DATA FOR PROCESSING
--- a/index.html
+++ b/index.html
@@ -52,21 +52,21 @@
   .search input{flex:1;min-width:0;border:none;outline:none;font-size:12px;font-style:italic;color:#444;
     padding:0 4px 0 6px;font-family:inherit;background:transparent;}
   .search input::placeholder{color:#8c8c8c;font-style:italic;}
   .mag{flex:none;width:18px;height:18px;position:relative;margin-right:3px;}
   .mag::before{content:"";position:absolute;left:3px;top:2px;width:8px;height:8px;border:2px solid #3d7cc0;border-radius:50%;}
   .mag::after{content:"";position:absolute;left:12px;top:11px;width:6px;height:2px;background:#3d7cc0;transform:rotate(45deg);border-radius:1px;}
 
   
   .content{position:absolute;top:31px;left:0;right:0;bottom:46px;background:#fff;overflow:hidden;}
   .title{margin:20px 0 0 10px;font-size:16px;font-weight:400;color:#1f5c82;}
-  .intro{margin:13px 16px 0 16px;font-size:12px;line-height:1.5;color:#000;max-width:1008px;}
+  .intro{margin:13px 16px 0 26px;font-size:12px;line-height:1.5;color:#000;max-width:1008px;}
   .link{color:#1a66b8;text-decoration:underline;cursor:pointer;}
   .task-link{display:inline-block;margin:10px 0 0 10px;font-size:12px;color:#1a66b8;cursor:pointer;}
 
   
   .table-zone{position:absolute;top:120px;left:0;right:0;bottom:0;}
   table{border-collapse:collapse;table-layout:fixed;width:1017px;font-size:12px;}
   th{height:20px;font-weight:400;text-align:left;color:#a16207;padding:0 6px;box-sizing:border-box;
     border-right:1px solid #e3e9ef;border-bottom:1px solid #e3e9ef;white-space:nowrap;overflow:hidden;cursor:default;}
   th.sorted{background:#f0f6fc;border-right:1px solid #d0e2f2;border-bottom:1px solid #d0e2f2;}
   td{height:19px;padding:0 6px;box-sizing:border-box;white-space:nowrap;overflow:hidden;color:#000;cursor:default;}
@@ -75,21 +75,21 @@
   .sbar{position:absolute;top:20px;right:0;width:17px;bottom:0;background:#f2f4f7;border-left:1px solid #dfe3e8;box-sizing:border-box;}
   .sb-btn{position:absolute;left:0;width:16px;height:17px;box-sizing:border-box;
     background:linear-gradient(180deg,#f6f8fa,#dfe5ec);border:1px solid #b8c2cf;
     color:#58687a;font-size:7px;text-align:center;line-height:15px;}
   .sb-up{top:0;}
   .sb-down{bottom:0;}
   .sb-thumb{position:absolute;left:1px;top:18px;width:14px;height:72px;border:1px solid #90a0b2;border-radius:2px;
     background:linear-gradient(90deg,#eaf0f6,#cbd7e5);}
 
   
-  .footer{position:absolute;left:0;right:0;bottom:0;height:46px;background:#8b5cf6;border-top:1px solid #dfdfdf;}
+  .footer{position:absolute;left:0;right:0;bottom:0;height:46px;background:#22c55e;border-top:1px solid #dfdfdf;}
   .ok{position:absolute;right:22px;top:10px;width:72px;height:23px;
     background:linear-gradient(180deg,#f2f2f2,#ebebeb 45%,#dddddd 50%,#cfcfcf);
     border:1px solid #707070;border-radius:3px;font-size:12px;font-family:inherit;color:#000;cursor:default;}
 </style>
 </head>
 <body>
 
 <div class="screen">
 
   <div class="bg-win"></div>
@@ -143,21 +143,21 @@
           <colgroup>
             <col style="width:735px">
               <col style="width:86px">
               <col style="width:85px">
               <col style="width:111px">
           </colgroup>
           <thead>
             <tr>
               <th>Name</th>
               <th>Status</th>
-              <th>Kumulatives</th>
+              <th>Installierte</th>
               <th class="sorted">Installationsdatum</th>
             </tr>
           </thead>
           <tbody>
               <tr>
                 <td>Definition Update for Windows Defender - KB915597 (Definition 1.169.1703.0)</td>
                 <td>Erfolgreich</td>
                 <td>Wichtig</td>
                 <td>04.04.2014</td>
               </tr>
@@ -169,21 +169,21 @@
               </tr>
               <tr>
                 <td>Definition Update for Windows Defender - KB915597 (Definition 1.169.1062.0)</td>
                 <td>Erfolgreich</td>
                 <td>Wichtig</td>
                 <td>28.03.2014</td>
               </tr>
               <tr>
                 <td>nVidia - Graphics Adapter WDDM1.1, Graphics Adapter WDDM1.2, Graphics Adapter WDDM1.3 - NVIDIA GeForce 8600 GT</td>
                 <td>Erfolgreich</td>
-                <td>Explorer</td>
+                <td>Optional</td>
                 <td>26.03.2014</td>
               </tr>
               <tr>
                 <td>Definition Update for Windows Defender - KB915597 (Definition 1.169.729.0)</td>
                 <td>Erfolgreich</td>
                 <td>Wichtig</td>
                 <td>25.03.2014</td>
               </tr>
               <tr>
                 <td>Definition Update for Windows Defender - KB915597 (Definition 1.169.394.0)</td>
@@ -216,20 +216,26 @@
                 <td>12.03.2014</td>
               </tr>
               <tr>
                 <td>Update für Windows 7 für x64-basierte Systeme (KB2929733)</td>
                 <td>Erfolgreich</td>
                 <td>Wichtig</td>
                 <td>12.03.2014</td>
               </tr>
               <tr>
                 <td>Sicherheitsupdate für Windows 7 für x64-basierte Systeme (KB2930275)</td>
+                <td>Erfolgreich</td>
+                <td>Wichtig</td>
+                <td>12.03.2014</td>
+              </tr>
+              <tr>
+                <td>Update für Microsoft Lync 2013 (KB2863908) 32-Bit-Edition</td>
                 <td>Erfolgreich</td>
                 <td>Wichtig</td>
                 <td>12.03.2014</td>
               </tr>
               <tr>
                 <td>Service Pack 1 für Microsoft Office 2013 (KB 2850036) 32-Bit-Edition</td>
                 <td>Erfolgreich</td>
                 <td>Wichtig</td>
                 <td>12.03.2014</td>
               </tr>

TASK DIRECTIONS
Each line of the data must come back exactly as written.

EXPECTED ANSWER
--- a/index.html
+++ b/index.html
@@ -52,21 +52,21 @@
   .search input{flex:1;min-width:0;border:none;outline:none;font-size:12px;font-style:italic;color:#444;
     padding:0 4px 0 6px;font-family:inherit;background:transparent;}
   .search input::placeholder{color:#8c8c8c;font-style:italic;}
   .mag{flex:none;width:18px;height:18px;position:relative;margin-right:3px;}
   .mag::before{content:"";position:absolute;left:3px;top:2px;width:8px;height:8px;border:2px solid #3d7cc0;border-radius:50%;}
   .mag::after{content:"";position:absolute;left:12px;top:11px;width:6px;height:2px;background:#3d7cc0;transform:rotate(45deg);border-radius:1px;}
 
   
   .content{position:absolute;top:31px;left:0;right:0;bottom:46px;background:#fff;overflow:hidden;}
   .title{margin:20px 0 0 10px;font-size:16px;font-weight:400;color:#1f5c82;}
-  .intro{margin:13px 16px 0 16px;font-size:12px;line-height:1.5;color:#000;max-width:1008px;}
+  .intro{margin:13px 16px 0 26px;font-size:12px;line-height:1.5;color:#000;max-width:1008px;}
   .link{color:#1a66b8;text-decoration:underline;cursor:pointer;}
   .task-link{display:inline-block;margin:10px 0 0 10px;font-size:12px;color:#1a66b8;cursor:pointer;}
 
   
   .table-zone{position:absolute;top:120px;left:0;right:0;bottom:0;}
   table{border-collapse:collapse;table-layout:fixed;width:1017px;font-size:12px;}
   th{height:20px;font-weight:400;text-align:left;color:#a16207;padding:0 6px;box-sizing:border-box;
     border-right:1px solid #e3e9ef;border-bottom:1px solid #e3e9ef;white-space:nowrap;overflow:hidden;cursor:default;}
   th.sorted{background:#f0f6fc;border-right:1px solid #d0e2f2;border-bottom:1px solid #d0e2f2;}
   td{height:19px;padding:0 6px;box-sizing:border-box;white-space:nowrap;overflow:hidden;color:#000;cursor:default;}
@@ -75,21 +75,21 @@
   .sbar{position:absolute;top:20px;right:0;width:17px;bottom:0;background:#f2f4f7;border-left:1px solid #dfe3e8;box-sizing:border-box;}
   .sb-btn{position:absolute;left:0;width:16px;height:17px;box-sizing:border-box;
     background:linear-gradient(180deg,#f6f8fa,#dfe5ec);border:1px solid #b8c2cf;
     color:#58687a;font-size:7px;text-align:center;line-height:15px;}
   .sb-up{top:0;}
   .sb-down{bottom:0;}
   .sb-thumb{position:absolute;left:1px;top:18px;width:14px;height:72px;border:1px solid #90a0b2;border-radius:2px;
     background:linear-gradient(90deg,#eaf0f6,#cbd7e5);}
 
   
-  .footer{position:absolute;left:0;right:0;bottom:0;height:46px;background:#8b5cf6;border-top:1px solid #dfdfdf;}
+  .footer{position:absolute;left:0;right:0;bottom:0;height:46px;background:#22c55e;border-top:1px solid #dfdfdf;}
   .ok{position:absolute;right:22px;top:10px;width:72px;height:23px;
     background:linear-gradient(180deg,#f2f2f2,#ebebeb 45%,#dddddd 50%,#cfcfcf);
     border:1px solid #707070;border-radius:3px;font-size:12px;font-family:inherit;color:#000;cursor:default;}
 </style>
 </head>
 <body>
 
 <div class="screen">
 
   <div class="bg-win"></div>
@@ -143,21 +143,21 @@
           <colgroup>
             <col style="width:735px">
               <col style="width:86px">
               <col style="width:85px">
               <col style="width:111px">
           </colgroup>
           <thead>
             <tr>
               <th>Name</th>
               <th>Status</th>
-              <th>Kumulatives</th>
+              <th>Installierte</th>
               <th class="sorted">Installationsdatum</th>
             </tr>
           </thead>
           <tbody>
               <tr>
                 <td>Definition Update for Windows Defender - KB915597 (Definition 1.169.1703.0)</td>
                 <td>Erfolgreich</td>
                 <td>Wichtig</td>
                 <td>04.04.2014</td>
               </tr>
@@ -169,21 +169,21 @@
               </tr>
               <tr>
                 <td>Definition Update for Windows Defender - KB915597 (Definition 1.169.1062.0)</td>
                 <td>Erfolgreich</td>
                 <td>Wichtig</td>
                 <td>28.03.2014</td>
               </tr>
               <tr>
                 <td>nVidia - Graphics Adapter WDDM1.1, Graphics Adapter WDDM1.2, Graphics Adapter WDDM1.3 - NVIDIA GeForce 8600 GT</td>
                 <td>Erfolgreich</td>
-                <td>Explorer</td>
+                <td>Optional</td>
                 <td>26.03.2014</td>
               </tr>
               <tr>
                 <td>Definition Update for Windows Defender - KB915597 (Definition 1.169.729.0)</td>
                 <td>Erfolgreich</td>
                 <td>Wichtig</td>
                 <td>25.03.2014</td>
               </tr>
               <tr>
                 <td>Definition Update for Windows Defender - KB915597 (Definition 1.169.394.0)</td>
@@ -216,20 +216,26 @@
                 <td>12.03.2014</td>
               </tr>
               <tr>
                 <td>Update für Windows 7 für x64-basierte Systeme (KB2929733)</td>
                 <td>Erfolgreich</td>
                 <td>Wichtig</td>
                 <td>12.03.2014</td>
               </tr>
               <tr>
                 <td>Sicherheitsupdate für Windows 7 für x64-basierte Systeme (KB2930275)</td>
+                <td>Erfolgreich</td>
+                <td>Wichtig</td>
+                <td>12.03.2014</td>
+              </tr>
+              <tr>
+                <td>Update für Microsoft Lync 2013 (KB2863908) 32-Bit-Edition</td>
                 <td>Erfolgreich</td>
                 <td>Wichtig</td>
                 <td>12.03.2014</td>
               </tr>
               <tr>
                 <td>Service Pack 1 für Microsoft Office 2013 (KB 2850036) 32-Bit-Edition</td>
                 <td>Erfolgreich</td>
                 <td>Wichtig</td>
                 <td>12.03.2014</td>
               </tr>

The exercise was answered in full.